▶ **Work order**
In the records, find each line where "Glass" occurs, and copy it.

[Modification records]
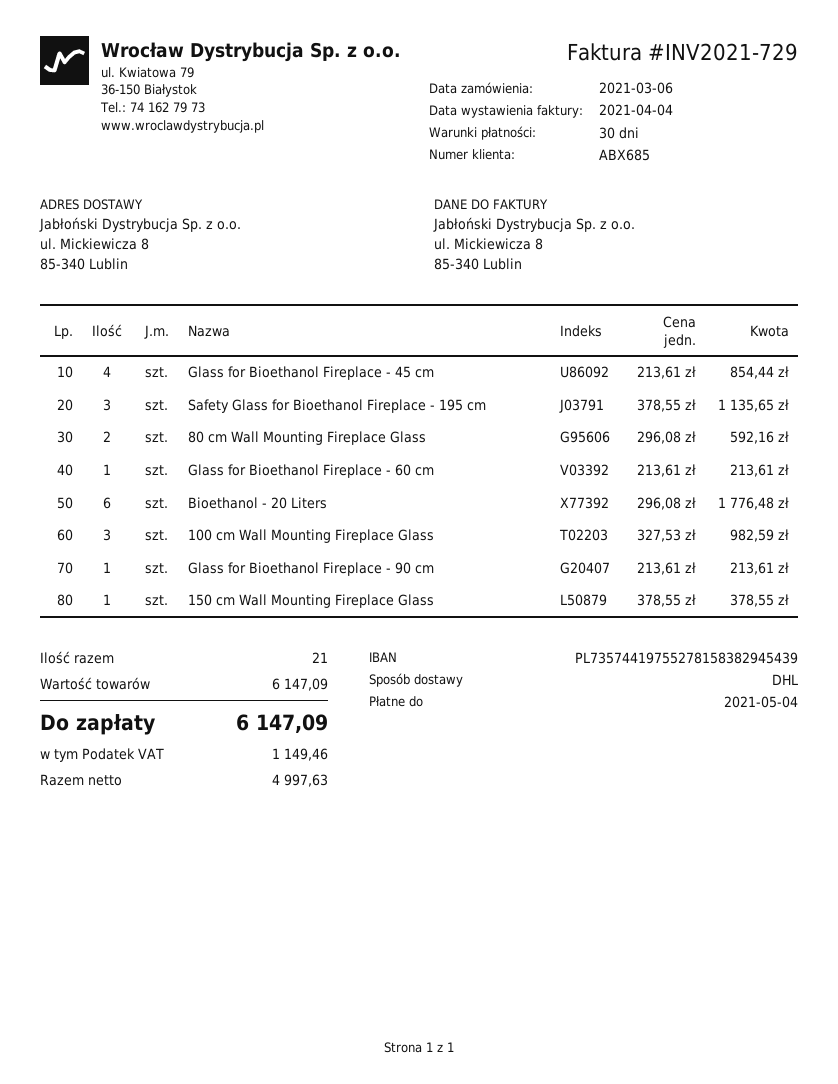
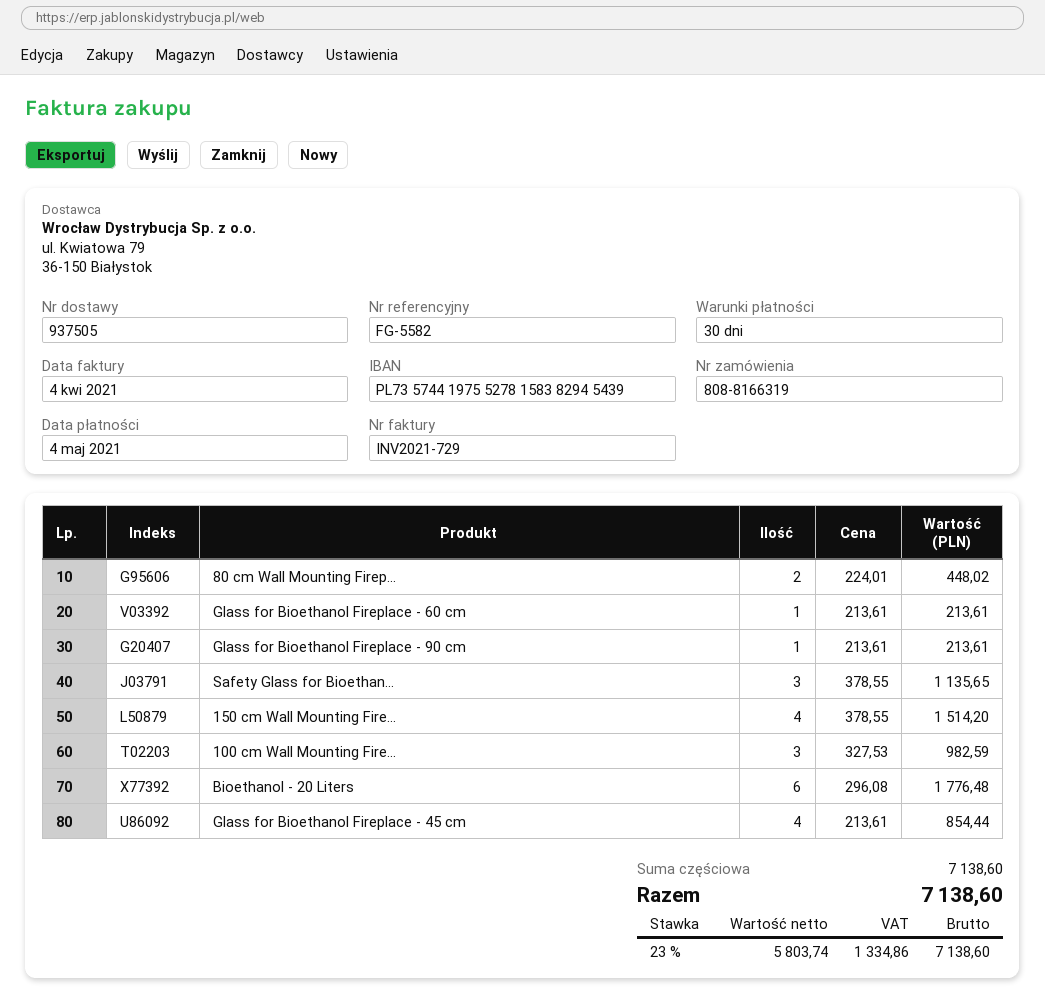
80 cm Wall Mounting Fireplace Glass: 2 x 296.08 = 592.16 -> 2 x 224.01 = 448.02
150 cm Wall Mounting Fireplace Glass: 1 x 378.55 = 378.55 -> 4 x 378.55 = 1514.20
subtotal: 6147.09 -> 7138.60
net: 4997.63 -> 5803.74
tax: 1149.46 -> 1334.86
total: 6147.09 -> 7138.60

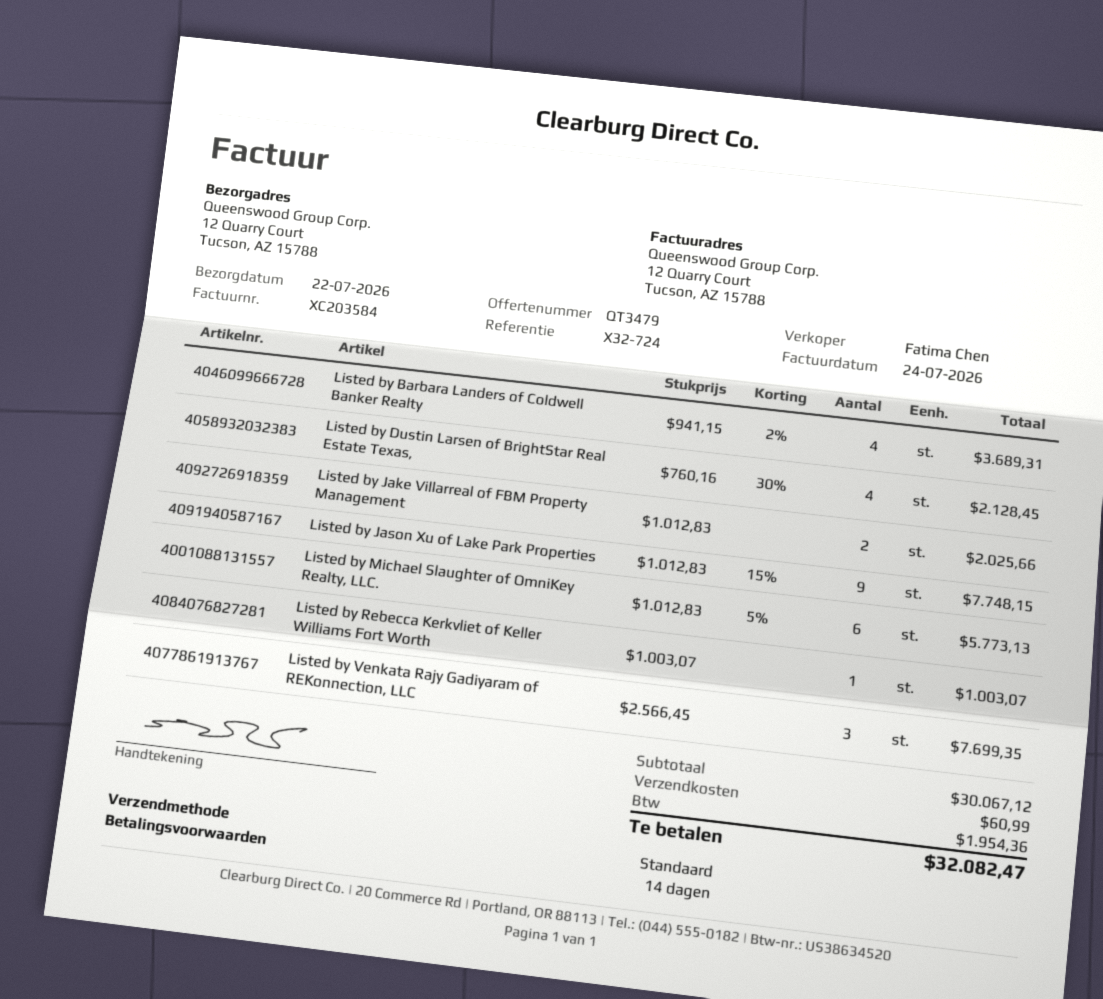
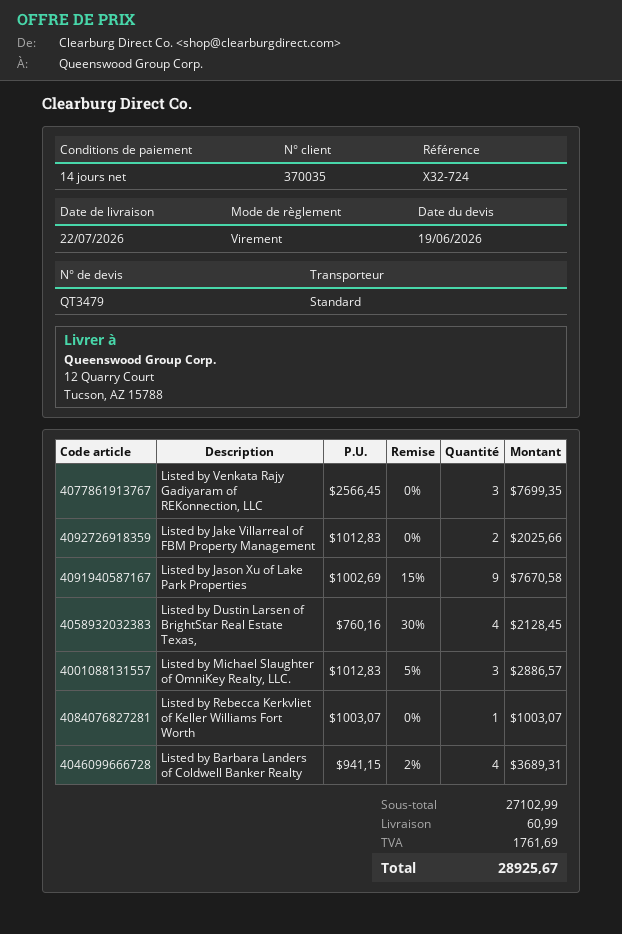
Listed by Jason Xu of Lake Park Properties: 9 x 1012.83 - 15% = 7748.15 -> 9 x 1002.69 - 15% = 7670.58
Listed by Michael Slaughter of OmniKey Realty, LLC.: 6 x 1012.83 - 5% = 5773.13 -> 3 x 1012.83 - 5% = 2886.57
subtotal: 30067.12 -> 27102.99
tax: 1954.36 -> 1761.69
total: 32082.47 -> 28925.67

▶ **Exercise solution**
80 cm Wall Mounting Fireplace Glass: 2 x 296.08 = 592.16 -> 2 x 224.01 = 448.02
150 cm Wall Mounting Fireplace Glass: 1 x 378.55 = 378.55 -> 4 x 378.55 = 1514.20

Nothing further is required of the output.